Gunter, who is an OB-GYN for Kaiser Permanente in San Francisco, also says the claim that the jade eggs can balance hormones is “quite simply, biologically impossible.”

“Pelvic floor exercises can help with incontinence and even give stronger orgasms for some women, but they cannot change hormones,” she continues. “As for female energy? I’m a gynecologist and I don’t know what that is!?”

Gunter also emphasizes the potential health risks associated with the vaginal use of jade eggs.

“As for the recommendation that women sleep with a jade egg in their vaginas I would like to point out that jade is porous which could allow bacteria to get inside and so the egg could act like a fomite” — an object capable of harboring or transmitting an infectious agent. This, she writes, “could be a risk factor for bacterial vaginosis or even the potentially deadly toxic shock syndrome.”

Dr. Christine Greves, an obstetrician and gynecologist at the Winnie Palmer Hospital for Women and Babies at Orlando Health, points out that there is no scientific evidence that would lead her to believe that these eggs are either safe or effective for women.

“Given that these jade eggs are not FDA-approved and there are no medical studies that can support [these claims] I could not recommend this to any of my patients,” she told CBS News.

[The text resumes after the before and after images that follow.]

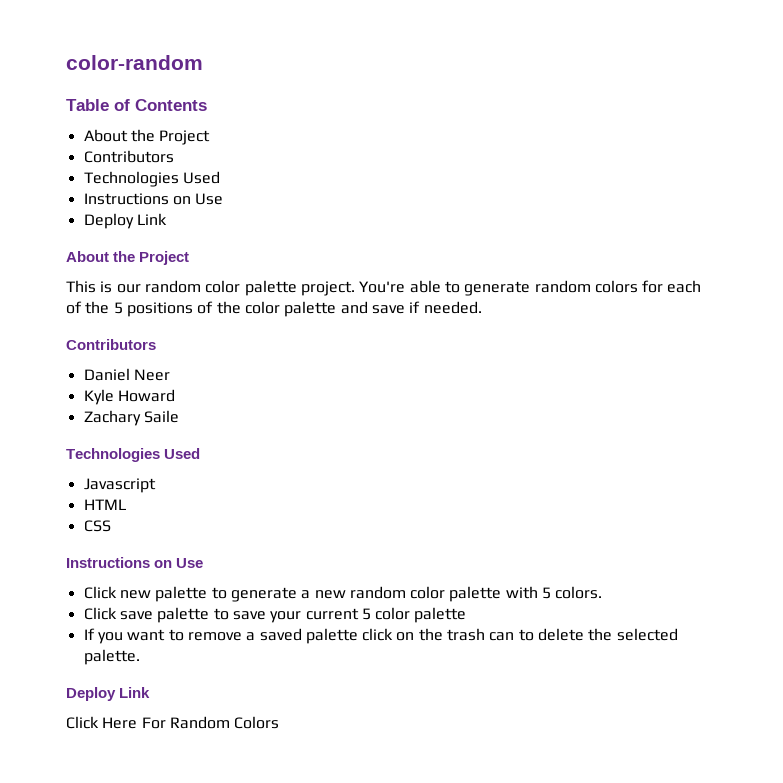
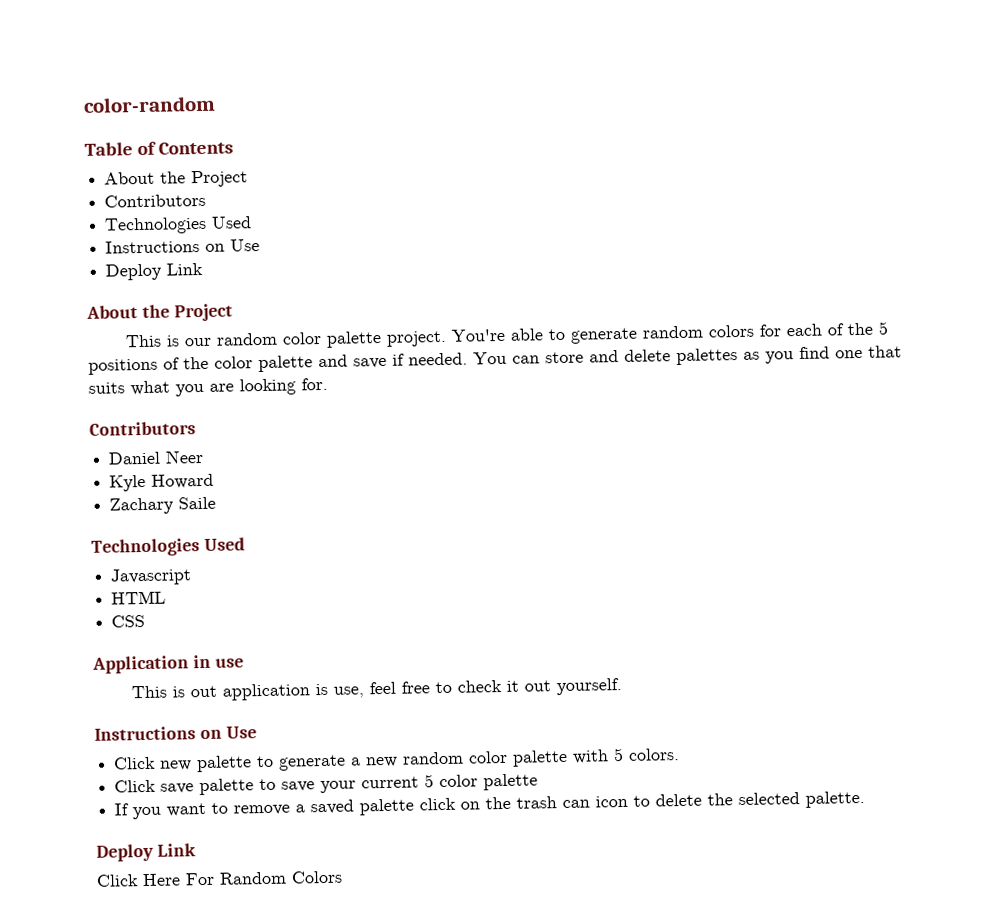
(482, 307) none -> [473,345,902,366] [88,377,328,397] You can store and delete palettes as you find one that suits what you are looking for.
(111, 526) none -> [92,654,244,674] [130,678,622,701] // Application in use // This is out application is use, feel free to check it out yourself.
(515, 636) none -> [595,795,629,808] icon

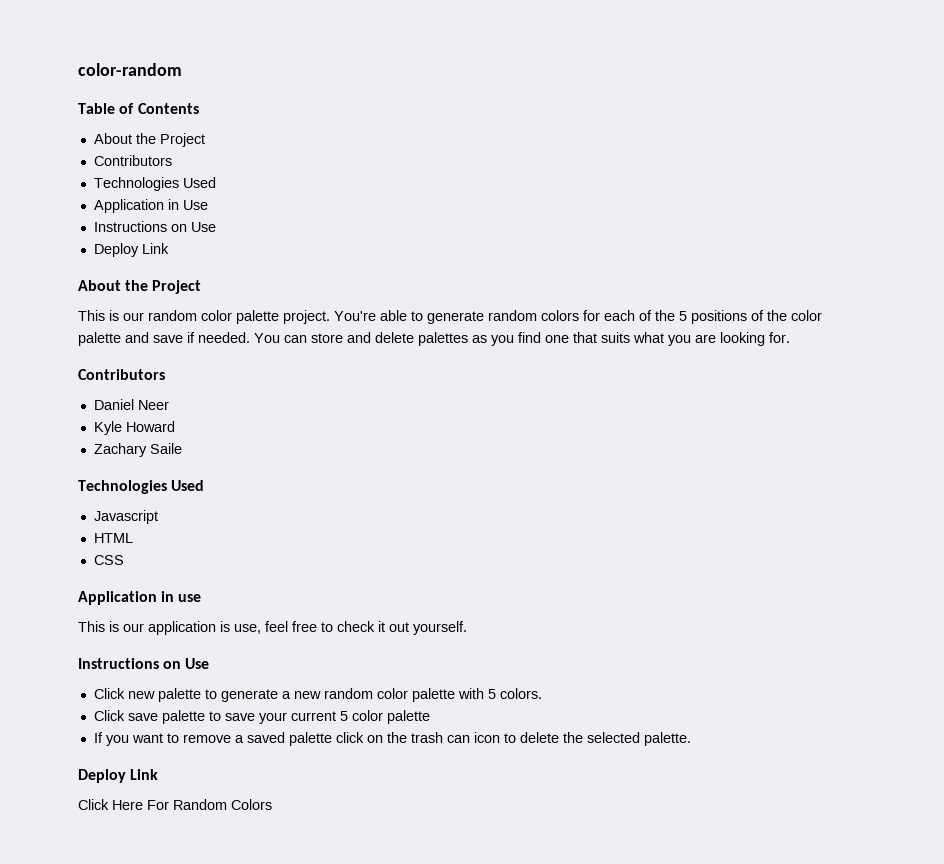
(253, 222) none -> [93,199,208,213] // Application in Use
[189,685,217,698] out -> [123,623,144,632] our

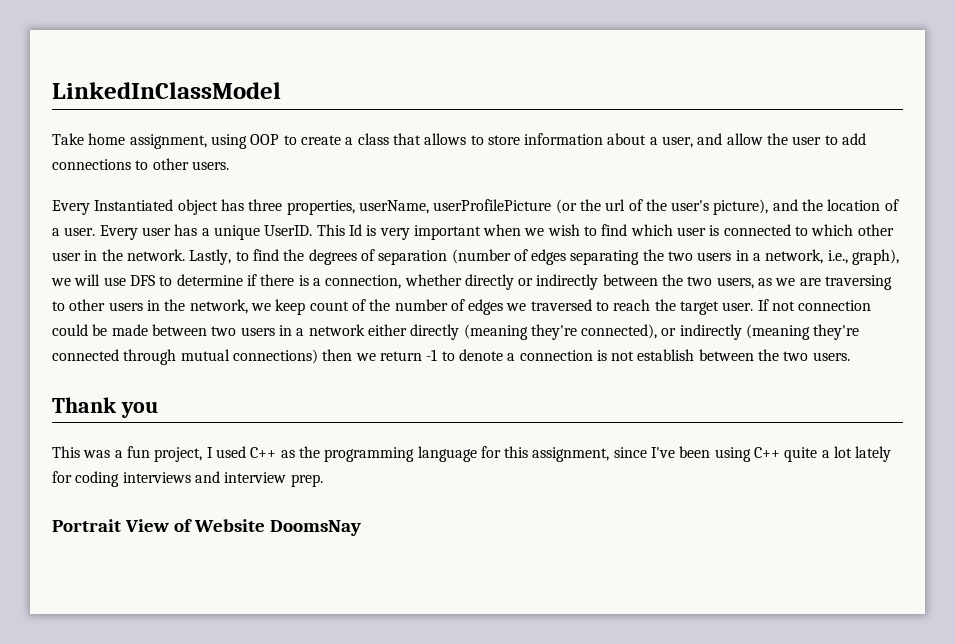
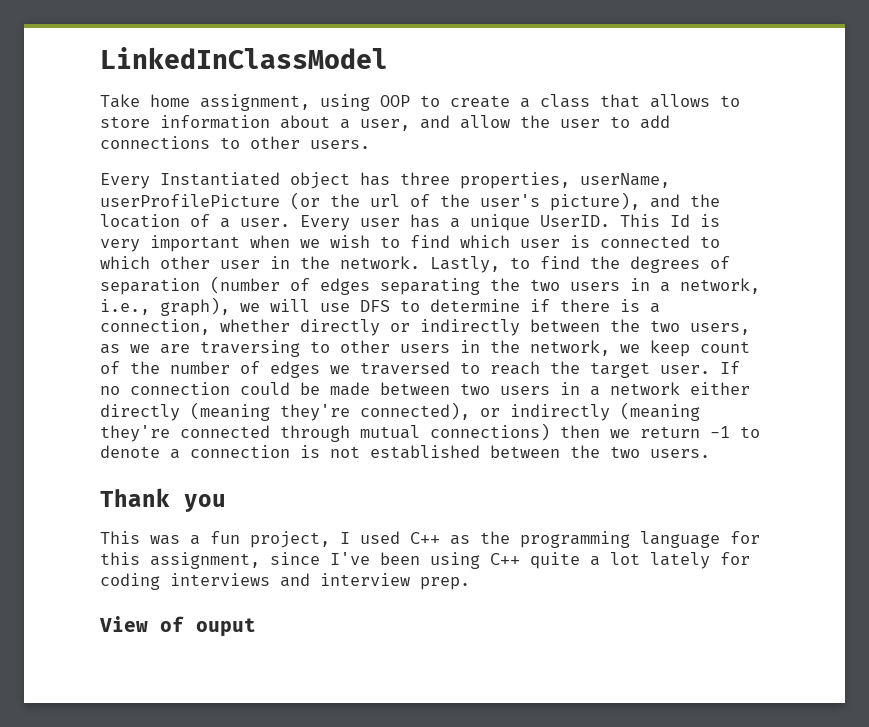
[772,301,796,311] not -> [100,386,120,395] no
[637,349,695,361] establish -> [370,445,480,459] established
[52,519,121,532] Portrait -> (470, 583) none
[193,519,361,536] Website DoomsNay -> [196,618,256,637] ouput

Greves also notes that “detoxing” the vagina – whether that’s by douching or other means – is not needed or recommended.

“If a woman has certain complaints with her vagina, there is a foul smell or she has abnormal discharge, she needs to see a doctor because she may have an infection that needs treatment,” she said.

The article on Goop’s does contain a disclaimer at the end, stating:

The views expressed in this article intend to highlight alternative studies and induce conversation. They are the views of the author and do not necessarily represent the views of goop, and are for informational purposes only, even if and to the extent that this article features the advice of physicians and medical practitioners. This article is not, nor is it intended to be, a substitute for professional medical advice, diagnosis, or treatment, and should never be relied upon for specific medical advice.

Experts urge all women to consult with their doctor before using such products or if they are having difficulties with sex.

“If a woman is needing assistance with orgasm, see your doctor and ask questions,” Greves said. “A provider can help you figure out what is causing the difficulty and help you come up with some safe alternatives.”